BACKGROUND: Chronic kidney disease (CKD) is a growing public health challenges worldwide. Various studies have investigated risk factors of incident CKD; however, a very few studies examined interaction between these risk factors. In an attempt to clarify the potential interactions between risk factors of CKD, we performed survival tree analysis. METHODS: A total of 8238 participants (46.1% men) aged > 20 years without CKD at baseline [(1999–2001) and (2002–2005)], were followed until 2014. The first occurrence of CKD, defined as the estimated glomerular filtration rate (eGFR) < 60 ml/min/1.73 m(2), was set as the main outcome.
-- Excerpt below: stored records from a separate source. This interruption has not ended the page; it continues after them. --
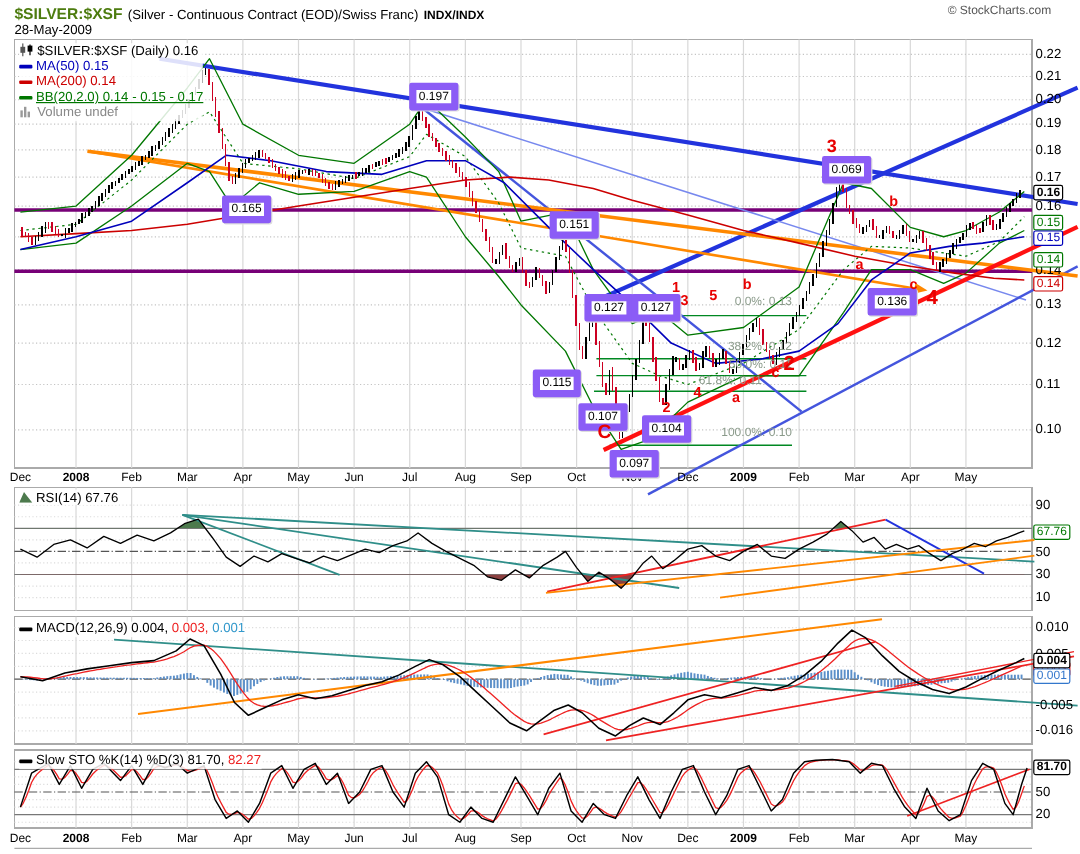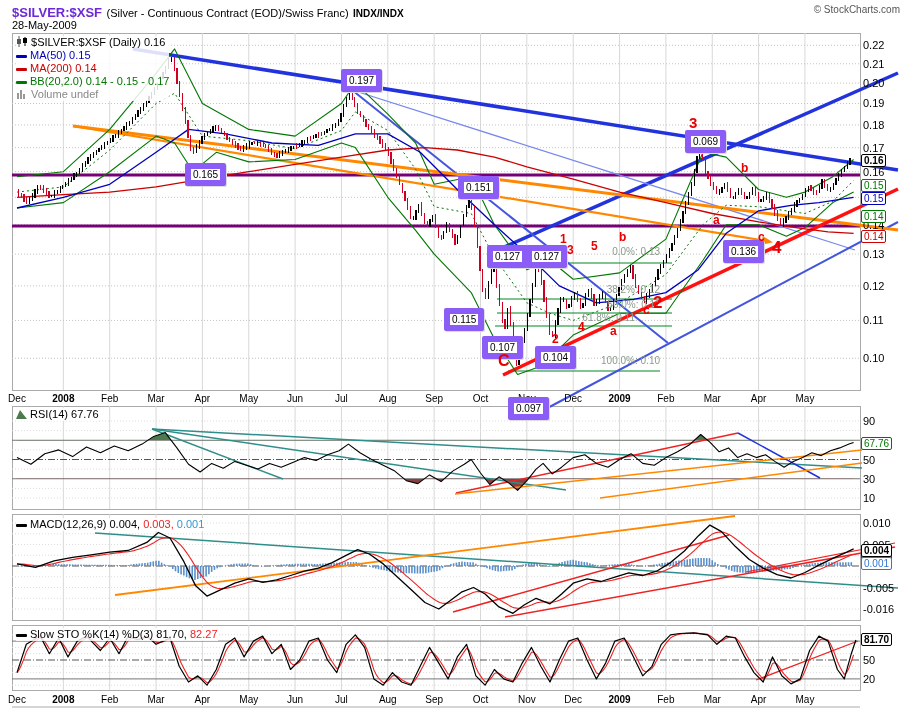--- a/index.html
+++ b/index.html
@@ -7,7 +7,7 @@
     font-family:"Liberation Sans",sans-serif;overflow:hidden;}
   #chart-svg{position:absolute;left:0;top:0;}
   .abs{position:absolute;white-space:nowrap;}
-  .title-sym{font-size:13px;font-weight:bold;color:#6d28d9;}
+  .title-sym{font-size:13px;font-weight:bold;color:#4d7c0f;}
   .title-desc{font-size:11px;color:#000;}
   .title-exch{font-size:10px;font-weight:bold;color:#000;}
   .date-line{font-size:11px;color:#000;}

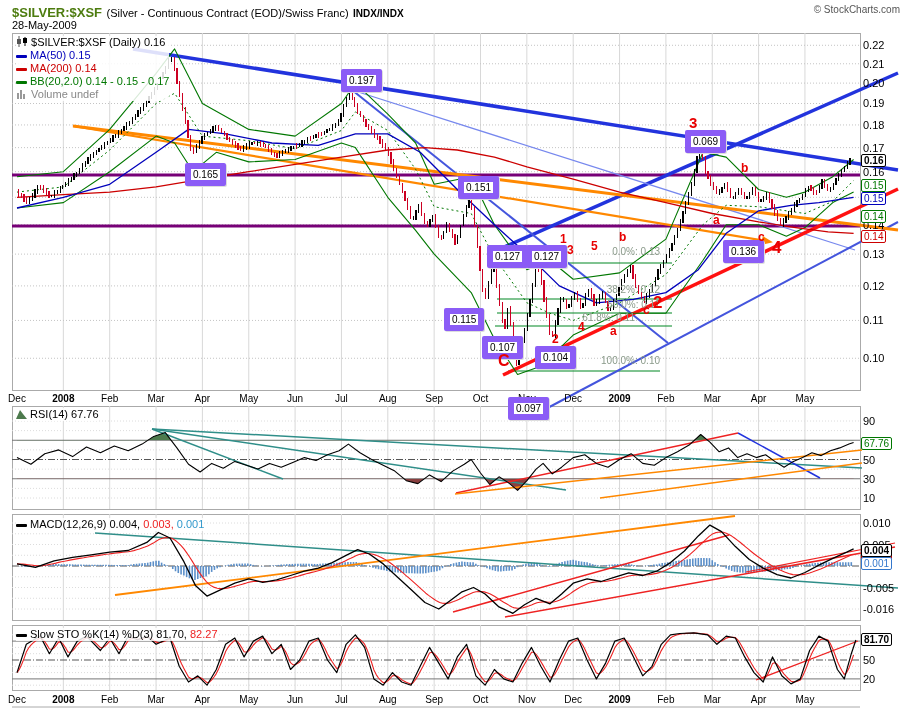--- a/index.html
+++ b/index.html
@@ -822,7 +822,7 @@
     <span class="title-exch">INDX/INDX</span>
   </div>
   <div class="abs date-line" style="left:12px;top:19px;">28-May-2009</div>
-  <div class="abs copyright" style="right:0;top:4px;margin-left:36px;">© StockCharts.com</div>
+  <div class="abs copyright" style="right:24px;top:4px;margin-left:36px;">© StockCharts.com</div>
 
   <div class="abs" style="left:16px;top:36px;background:rgba(255,255,255,0.85);">
     <div class="legend-row">

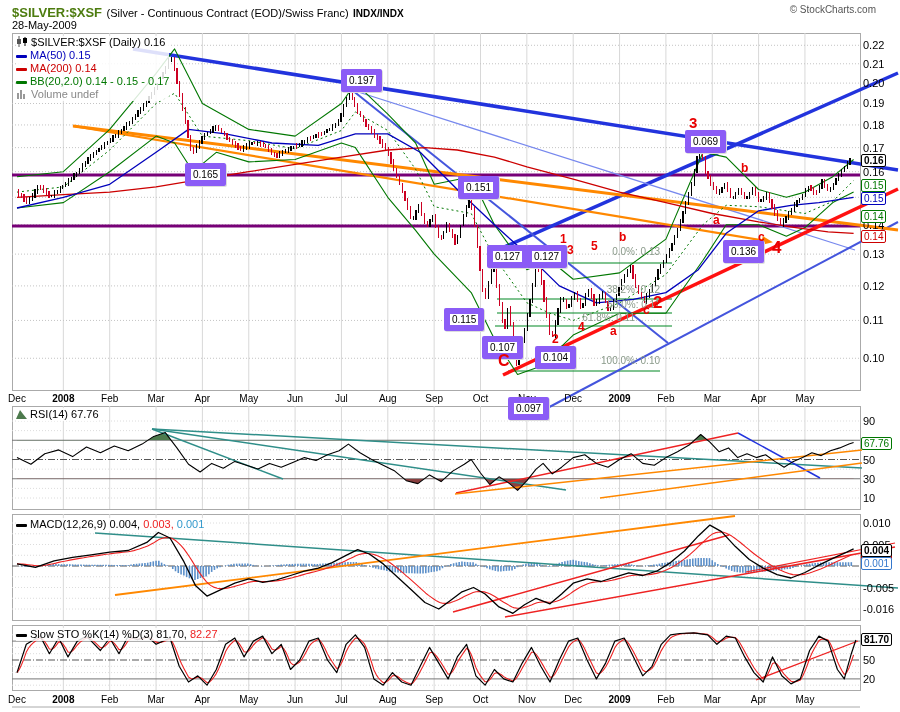--- a/index.html
+++ b/index.html
@@ -840,7 +840,7 @@
     <div class="legend-row" style="color:#cc0000;">
       <span class="dash" style="background:#cc0000;"></span><span>MA(200) 0.14</span>
     </div>
-    <div class="legend-row" style="color:#007700;">
+    <div class="legend-row" style="color:#007700;text-decoration:underline;">
       <span class="dash" style="background:#007700;"></span><span>BB(20,2.0) 0.14 - 0.15 - 0.17</span>
     </div>
     <div class="legend-row" style="color:#888;">

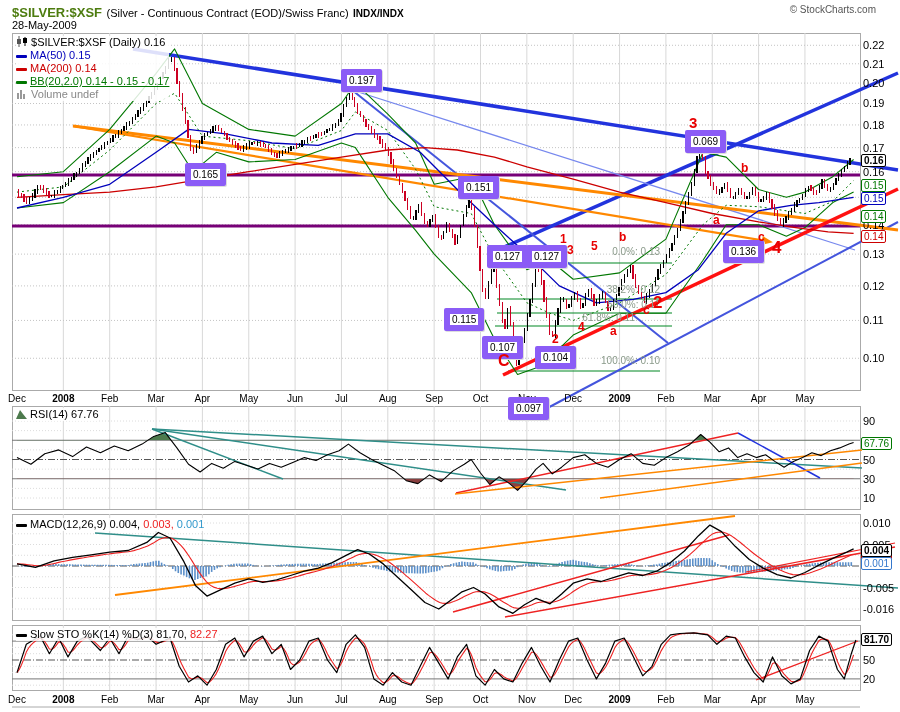--- a/index.html
+++ b/index.html
@@ -941,7 +941,7 @@
       <div class="abs callout" style="left:444px;top:308px;">0.115</div>
       <div class="abs callout" style="left:482px;top:336px;">0.107</div>
       <div class="abs callout" style="left:535px;top:346px;">0.104</div>
-      <div class="abs callout" style="left:508px;top:375px;margin-top:22px;">0.097</div>
+      <div class="abs callout" style="left:508px;top:375px;">0.097</div>
       <div class="abs callout" style="left:685px;top:130px;">0.069</div>
       <div class="abs callout" style="left:723px;top:240px;">0.136</div>
       <div class="abs wave" style="left:560px;top:233px;font-size:12px;">1</div>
Multivariable Cox proportional hazard (Cox PH) regression was used to identify significant independent predictors of CKD; moreover, survival tree analysis was performed to gain further insight into the potential interactions between predictors. RESULTS: The crude incidence rates of CKD were 20.2 and 35.2 per 1000 person-years in men and women, respectively. The Cox PH identified the main effect of significant predictors of CKD incidence in men and women. In addition, using a limited number of predictors, survival trees identified 12 and 10 subgroups among men and women, respectively, with different survival probability. Accordingly, a group of men with eGFR > 74 ml/min/1.73 m(2), age ≤ 46 years, low level of physical activity, waist circumference ≤ 100 cm and FPG ≤ 4.7 mmol/l had the lowest risk of CKD incidence; while men with eGFR ≤ 63.4 ml/min/1.73 m(2), age > 50 years had the highest risk for CKD compared to men in the lowest risk group [hazard ratio (HR), 70.68 (34.57–144.52)]. Also, a group of women aged ≤ 45 years and eGFR > 83.5 ml/min/1.73 m(2) had the lowest risk; while women with age > 48 years and eGFR ≤ 69 ml/min/1.73 m(2) had the highest risk compared to low risk group [HR 27.25 (19.88–37.34)]. CONCLUSION: In this post hoc analysis, we found the independent predictors of CKD using Cox PH; furthermore, by applying survival tree analysis we identified several numbers of homogeneous subgroups with different risk for incidence of CKD. Our study suggests that two methods can be used simultaneously to provide new insights for intervention programs and improve clinical decision making.